Já é possível ver os prejuízos?
A desigualdade brasileira está se ampliando pelas condições
em que a educação está sendo ofertada. Cerca de 30% não tiveram acesso nenhum a
estudo remoto e outros 70% estão em situação muito variada, tem os que
acessaram uma vez, viram na TV, aqueles com aula todos os dias. A criança está
fazendo aula na mesa da cozinha, com irmão brincando de carrinho, em casas
muito pequenas, isso sem falar das situações que me tiram o sono, estresse tóxico,
violência doméstica, abusos. Dá para afirmar com certeza, a desigualdade e a
evasão vão aumentar, a aprendizagem vai cair. A consequência no médio e longo
prazo ao País é brutal. Ao reduzir a evasão, reduz a taxa de homicídio e há
relação entre aprendizagem e salário futuro, crescimento econômico, condição
sanitária. Se puder voltar as aulas um dia, esse dia vale a pena.
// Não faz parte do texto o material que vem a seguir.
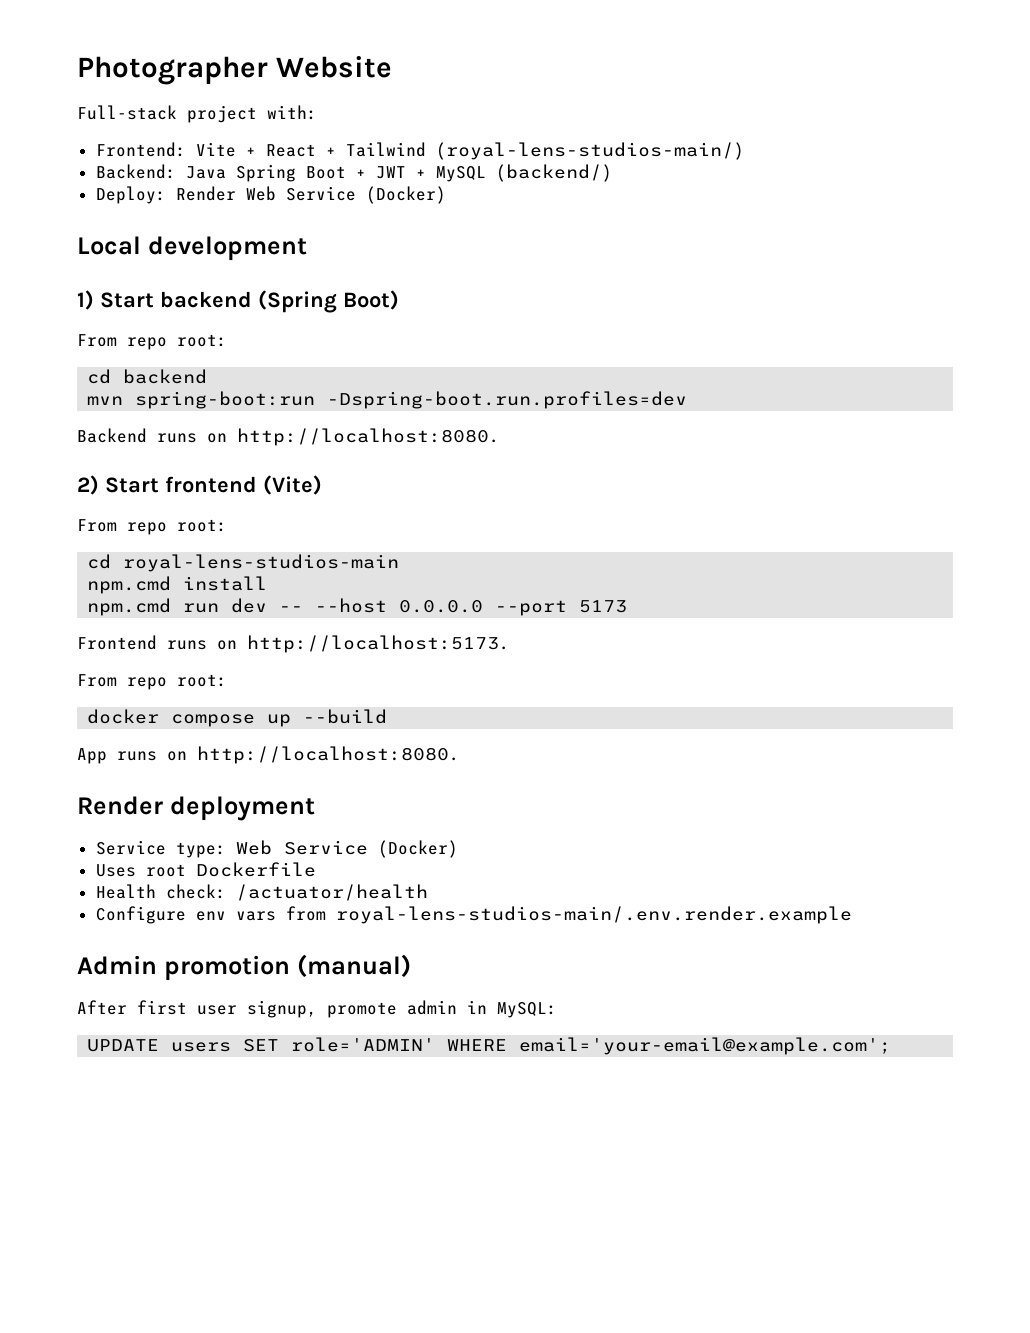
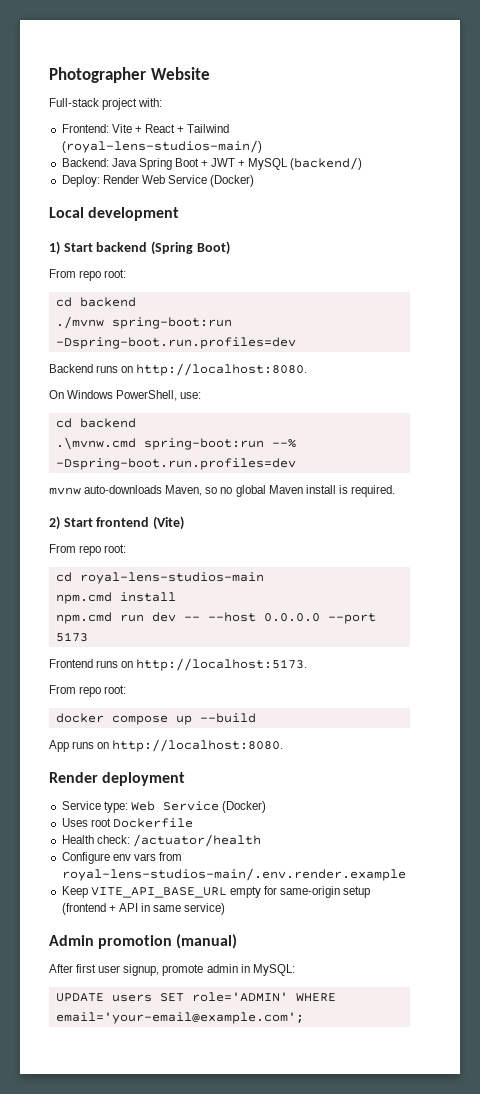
- mvn spring-boot:run -Dspring-boot.run.profiles=dev
+ ./mvnw spring-boot:run -Dspring-boot.run.profiles=dev
+ On Windows PowerShell, use:
+ cd backend
+ .\mvnw.cmd spring-boot:run --% -Dspring-boot.run.profiles=dev
+ mvnw auto-downloads Maven, so no global Maven install is required.
+ Keep VITE_API_BASE_URL empty for same-origin setup (frontend + API in same service)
Muita gente acha que não vale.
O vínculo com escola, com os professores, é premissa para a
aprendizagem. O ensino remoto é menos eficiente porque a formação de vínculo é
mais frágil. O fato de a criança ir para a escola um dia mantém o vinculo já
construído ou ajuda a refazer o que foi enfraquecido.
Se abrir em outubro, você mandará suas filhas para a escola?
Sim.
As informações são do jornal O Estado de S. Paulo.